Here is a good article in the Atlantic on DC’s reaction so far to the Japanese crisis and the larger issues around nuclear power support. They begin with the current state of things in the capitol:
When something big happens, Washington tends to react impulsively. Whether or not it’s helpful or appropriate, some cosmic force seems to impel congressmen before the cameras, and before you know it, they’re demanding hearings, bills, new commissions — in a word, action. The disaster unfolding at Japan’s Fukushima Daiichi nuclear plant has riveted everybody here, as it has around the world. But so far, the response has been measured and cautious…. On the contrary, most lawmakers and administration officials have hastened to emphasize that their views about nuclear power are still the opposite of those held by the likes of Greenpeace, even in the wake of the Japanese catastrophe.
Testifying before a House subcommittee on Tuesday, Energy Secretary Steven Chu lauded the ”rigorous safety regulations” that he said governed the US nuclear industry and then made it clear that nuclear energy must remain an important component of the White House energy policy.”
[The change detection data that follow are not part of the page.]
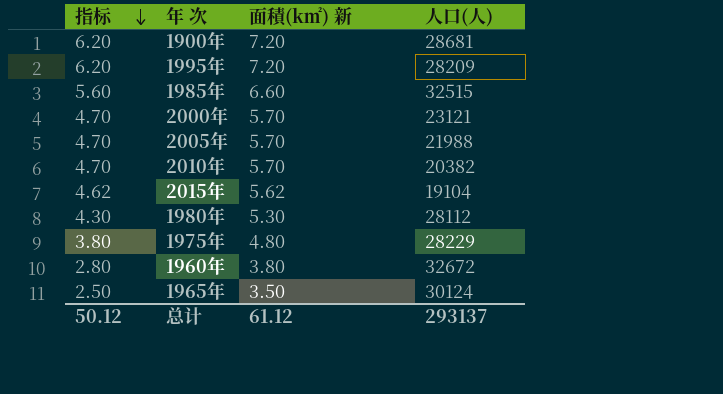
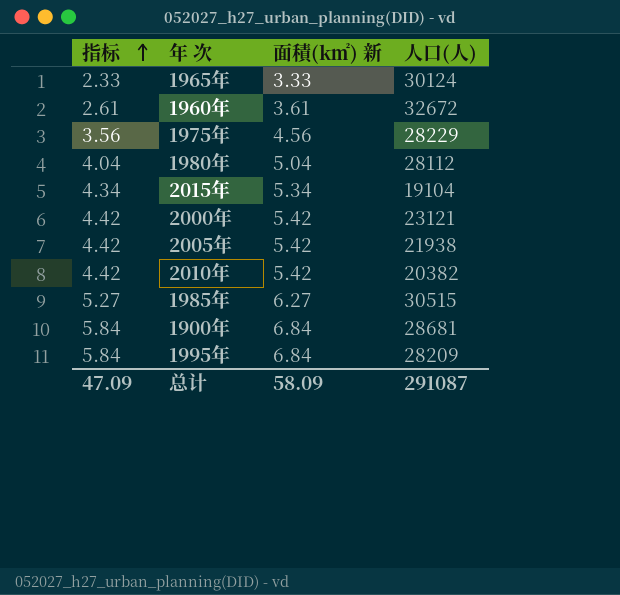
row order: 指标 descending -> 指标 ascending
1965年 | 指标: 2.50 -> 2.33
1965年 | 面積(k㎡) 新: 3.50 -> 3.33
1960年 | 指标: 2.80 -> 2.61
1960年 | 面積(k㎡) 新: 3.80 -> 3.61
1975年 | 指标: 3.80 -> 3.56
1975年 | 面積(k㎡) 新: 4.80 -> 4.56
1980年 | 指标: 4.30 -> 4.04
1980年 | 面積(k㎡) 新: 5.30 -> 5.04
2015年 | 指标: 4.62 -> 4.34
2015年 | 面積(k㎡) 新: 5.62 -> 5.34
2000年 | 指标: 4.70 -> 4.42
2000年 | 面積(k㎡) 新: 5.70 -> 5.42
2005年 | 指标: 4.70 -> 4.42
2005年 | 面積(k㎡) 新: 5.70 -> 5.42
2005年 | 人口(人): 21988 -> 21938
2010年 | 指标: 4.70 -> 4.42
2010年 | 面積(k㎡) 新: 5.70 -> 5.42
1985年 | 指标: 5.60 -> 5.27
1985年 | 面積(k㎡) 新: 6.60 -> 6.27
1985年 | 人口(人): 32515 -> 30515
1900年 | 指标: 6.20 -> 5.84
1900年 | 面積(k㎡) 新: 7.20 -> 6.84
1995年 | 指标: 6.20 -> 5.84
1995年 | 面積(k㎡) 新: 7.20 -> 6.84
总计 | 指标: 50.12 -> 47.09
总计 | 面積(k㎡) 新: 61.12 -> 58.09
总计 | 人口(人): 293137 -> 291087

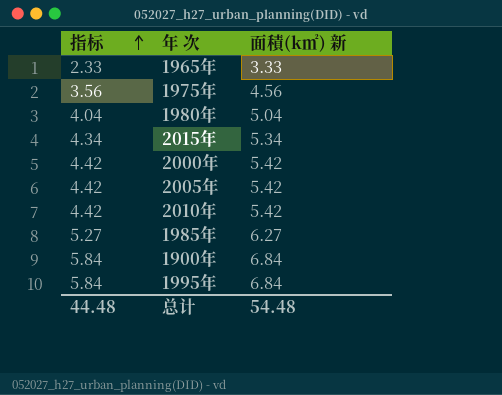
column 人口(人) | position: 4 -> none
row 1960年: 2.61 | 3.61 | 32672 -> none
总计 | 指标: 47.09 -> 44.48
总计 | 面積(k㎡) 新: 58.09 -> 54.48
He has a theory as to why this is. The article theorizes that nuclear energy has been in the process of becoming more of a non-partisan, non-”wedge issue.” That from a larger policy standpoint the two parties seem to find something approaching common ground here:
But beyond political factors lie common policy interests. One reason more Democrats haven’t responded critically is that many now view nuclear power in the broader context of climate change. With the planet overheating from carbon pollution, nuclear energy has come to appear part of the necessary solution to a global disaster, rather than a potential source of a regional disaster, like Japan’s. Republicans push nuclear power as at least a partial substitute for their lack of a comprehensive energy plan. And so, nuclear energy has appeared to be the rare issue on which both parties might agree.